▸ EXERCISE PROMPT:
Return, exactly and in full, the lines of the records below starting at the one with "box-sizing: border-box;" and ending at the one with "font-size: 33px;", and no other lines.
___ EXTRACTED RECORDS ___
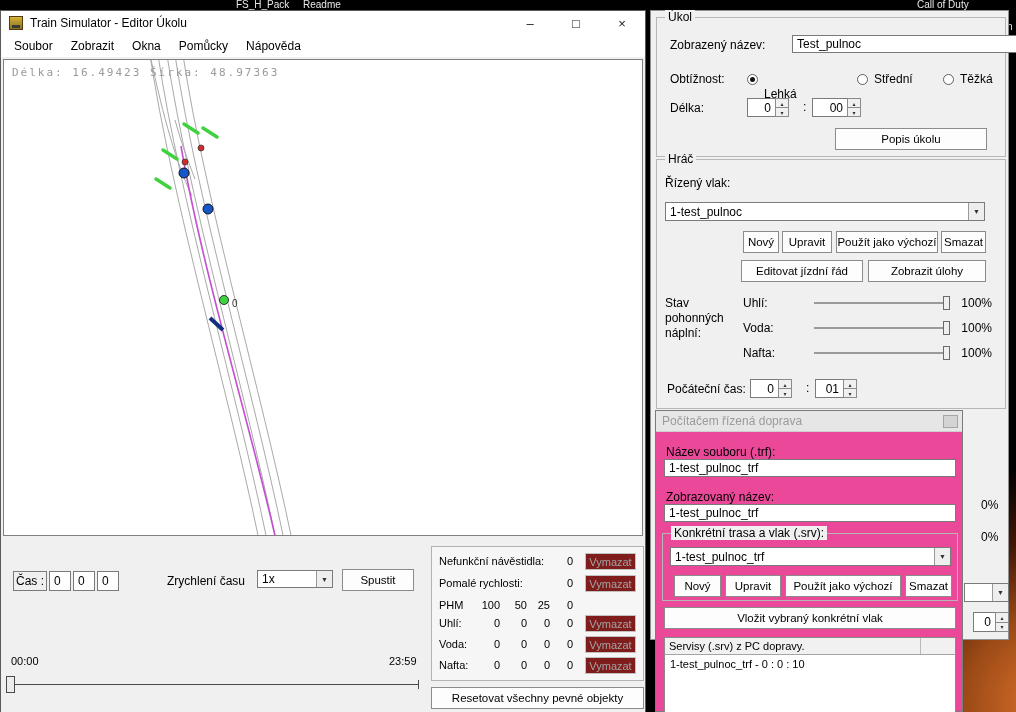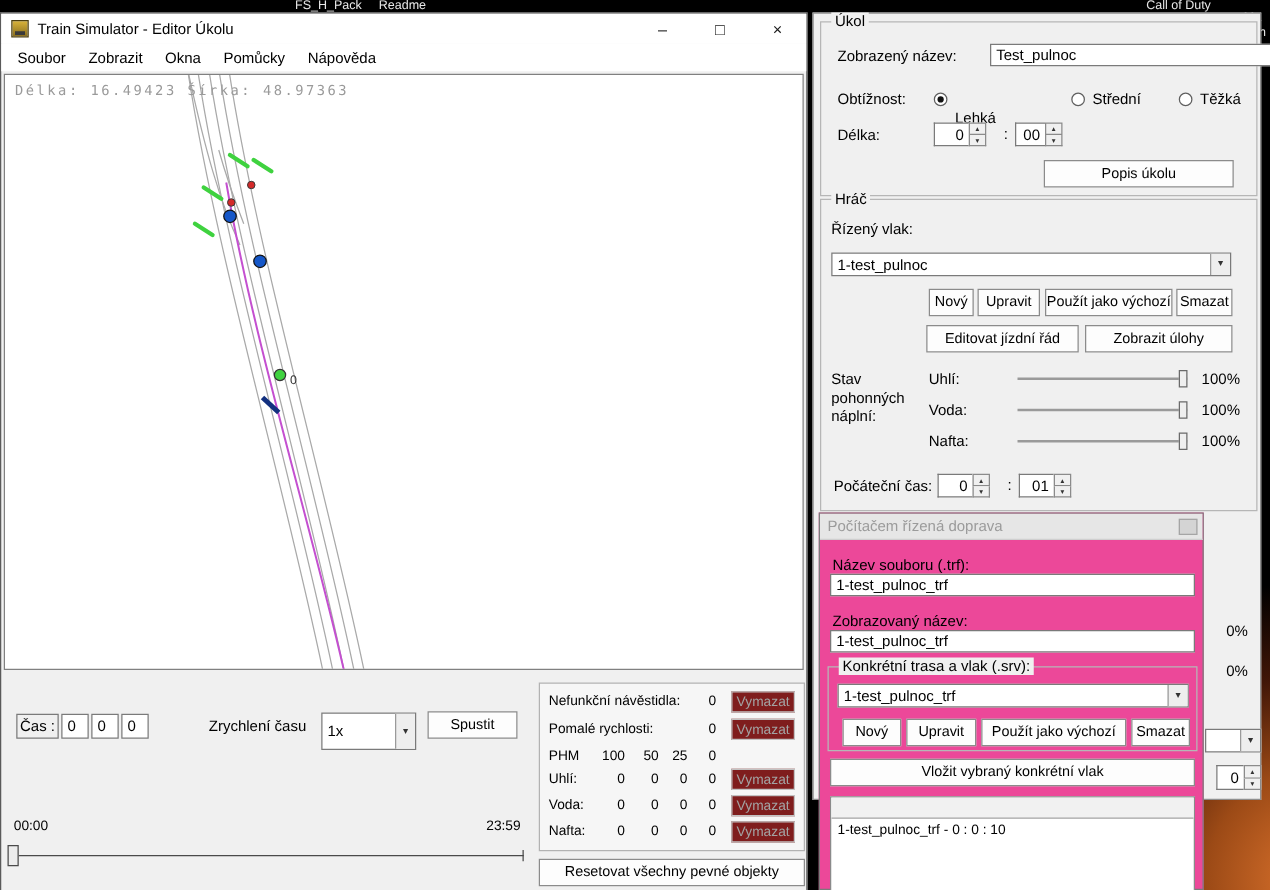--- a/index.html
+++ b/index.html
@@ -130,21 +130,21 @@
         <text x="228" y="247" font-size="10" fill="#333">0</text>
       </svg>
       <div class="map-coords">Délka: 16.49423  Šírka: 48.97363</div>
     </div>
 
     <div class="input" style="left:12px; top:560px; width:34px; height:20px; background:#f0f0f0; justify-content:center;">Čas :</div>
     <div class="input" style="left:48px; top:560px; width:22px; height:20px;">0</div>
     <div class="input" style="left:72px; top:560px; width:22px; height:20px;">0</div>
     <div class="input" style="left:96px; top:560px; width:22px; height:20px;">0</div>
     <div class="label" style="left:166px; top:563px;">Zrychlení času</div>
-    <div class="combo" style="left:256px; top:559px; width:76px; height:30px;">
+    <div class="combo" style="left:256px; top:559px; width:76px; height:18px;">
       <div class="val">1x</div>
       <div class="arrow">▼</div>
     </div>
     <div class="btn" style="left:341px; top:558px; width:72px; height:22px;">Spustit</div>
 
     <div class="label" style="left:10px; top:644px; font-size:11px;">00:00</div>
     <div class="label" style="left:388px; top:644px; font-size:11px;">23:59</div>
     <div style="position:absolute; left:8px; top:664px; width:410px; height:20px;">
       <div style="position:absolute; left:0; right:0; top:9px; height:1px; background:#4a4a4a;"></div>
       <div style="position:absolute; left:0; top:5px; width:1px; height:9px; background:#4a4a4a;"></div>
@@ -216,21 +216,21 @@
       <div class="label" style="left:13px; top:83px;">Délka:</div>
       <div class="spinner" style="left:90px; top:80px; height:19px;">
         <div class="sval" style="width:28px;">0</div>
         <div class="arrows">
             <div>▴</div>
             <div>▾</div>
           </div>
       </div>
       <div class="label" style="left:146px; top:82px;">:</div>
       <div class="spinner" style="left:155px; top:80px; height:19px;">
-        <div class="sval" style="width:24px;">00</div>
+        <div class="sval" style="width:35px;">00</div>
         <div class="arrows">
             <div>▴</div>
             <div>▾</div>
           </div>
       </div>
 
       <div class="btn" style="left:178px; top:110px; width:152px; height:22px;">Popis úkolu</div>
     </div>
 
     <div class="groupbox" style="left:5px; top:148px; width:350px; height:250px;">
@@ -326,18 +326,19 @@
       <div class="btn" style="left:11px; top:41px; width:47px; height:22px;">Nový</div>
       <div class="btn" style="left:62px; top:41px; width:56px; height:22px;">Upravit</div>
       <div class="btn" style="left:122px; top:41px; width:116px; height:22px;">Použít jako výchozí</div>
       <div class="btn" style="left:242px; top:41px; width:47px; height:22px;">Smazat</div>
     </div>
 
     <div class="btn" style="left:8px; top:196px; width:292px; height:22px;">Vložit vybraný konkrétní vlak</div>
 
     <div class="list" style="left:8px; top:226px; width:292px; height:76px;">
       <div class="list-header">
+        <div class="lh-main">Servisy (.srv) z PC dopravy.</div>
         <div class="lh-side"></div>
       </div>
       <div class="list-item">1-test_pulnoc_trf - 0 : 0 : 10</div>
     </div>
   </div>
 </div>
 
 </body></html>

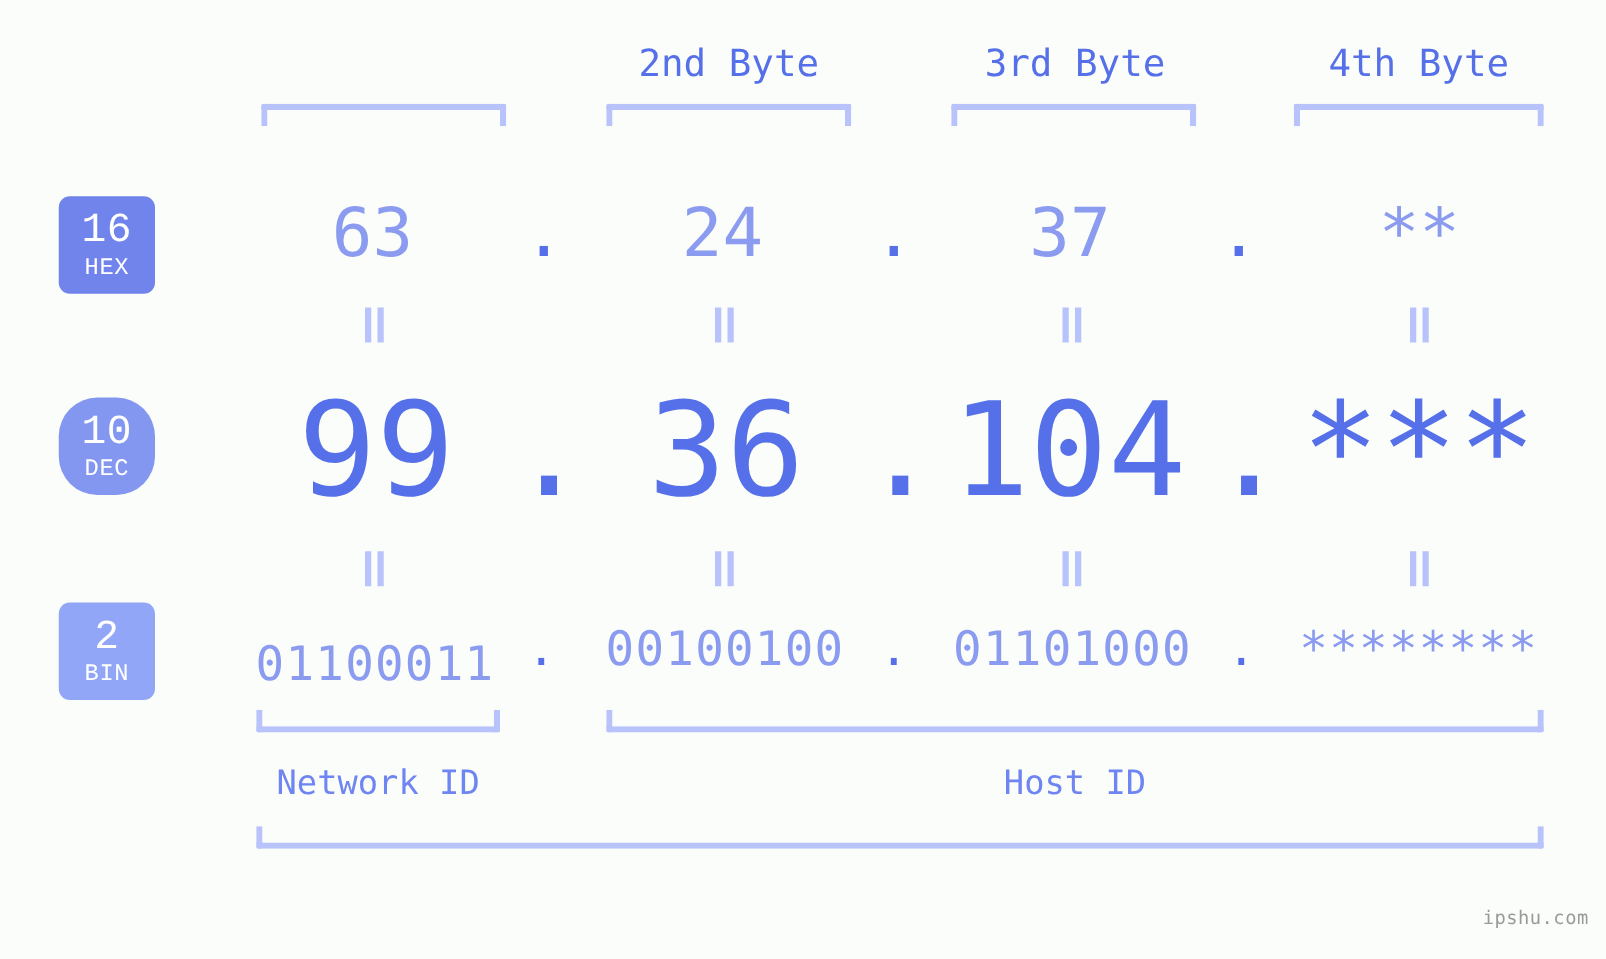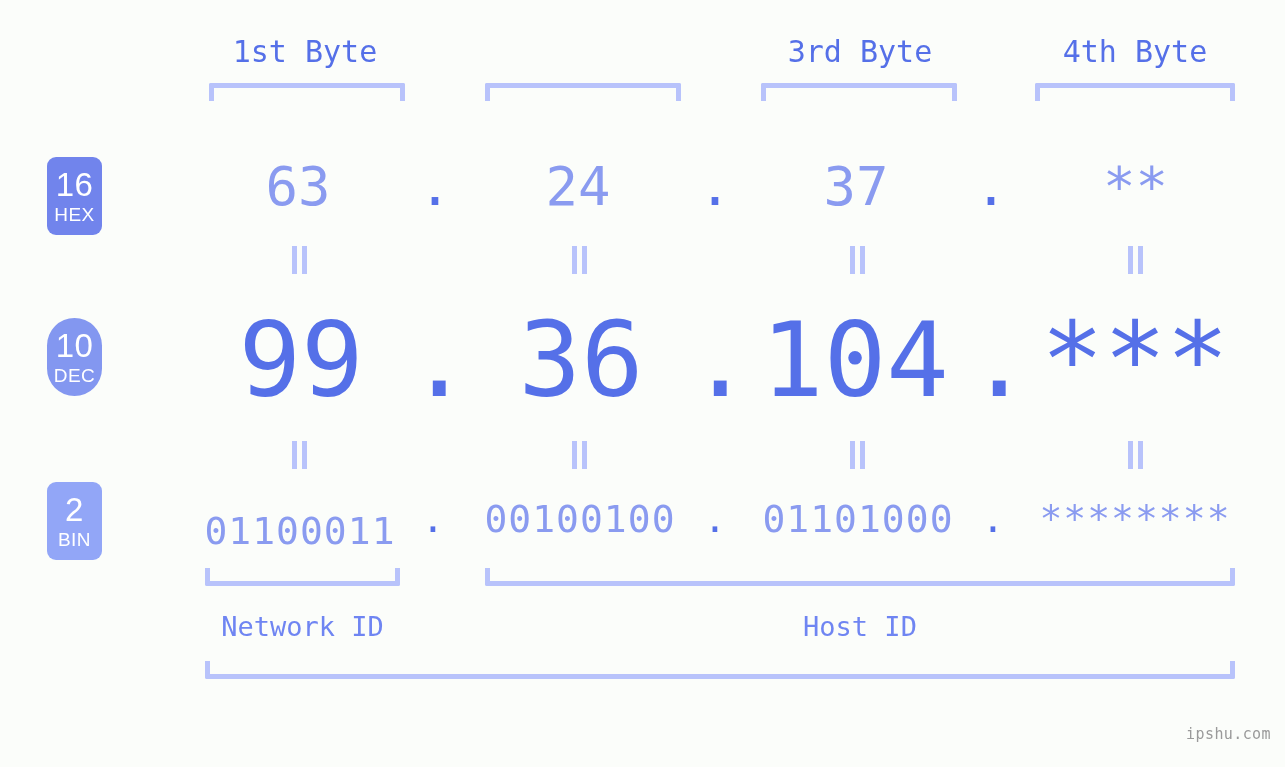--- a/index.html
+++ b/index.html
@@ -53,29 +53,29 @@
     height: 18px;
     box-sizing: border-box;
     border-bottom-left-radius: 2px;
     border-bottom-right-radius: 2px;
   }
 
   
   .badge {
     position: absolute;
     left: 47px;
-    width: 55px;
+    width: 77px;
     height: 78px;
     border-radius: 9px;
     color: #ffffff;
     display: flex;
     flex-direction: column;
     align-items: center;
     justify-content: center;
-    font-family: Liberation Sans, sans-serif;
+    font-family: Liberation Mono, monospace;
     line-height: 1;
     user-select: none;
   }
   .badge .num {
     font-size: 33px;
     font-weight: 400;
     letter-spacing: 0.5px;
   }
   .badge .lbl {
     font-size: 19px;
@@ -199,22 +199,22 @@
     color: #9a9a9a;
     letter-spacing: 0.4px;
     white-space: nowrap;
   }
 </style>
 </head>
 <body>
 
 <div class="stage">
 
-  <div class="byte-head" style="left:205px; width:200px;">
-    <span>1st Byte</span>
+  <div class="byte-head" style="left:483px; width:200px;">
+    <span>2nd Byte</span>
   </div>
   <div class="byte-head" style="left:760px; width:200px;">
     <span>3rd Byte</span>
   </div>
   <div class="byte-head" style="left:1035px; width:200px;">
     <span>4th Byte</span>
   </div>
 
   <div class="bracket-down" style="left:209px; top:83px; width:196px;"></div>
   <div class="bracket-down" style="left:485px; top:83px; width:196px;"></div>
___
▸ RESPONSE:
     box-sizing: border-box;
     border-bottom-left-radius: 2px;
     border-bottom-right-radius: 2px;
   }
 
   
   .badge {
     position: absolute;
     left: 47px;
-    width: 55px;
+    width: 77px;
     height: 78px;
     border-radius: 9px;
     color: #ffffff;
     display: flex;
     flex-direction: column;
     align-items: center;
     justify-content: center;
-    font-family: Liberation Sans, sans-serif;
+    font-family: Liberation Mono, monospace;
     line-height: 1;
     user-select: none;
   }
   .badge .num {
     font-size: 33px;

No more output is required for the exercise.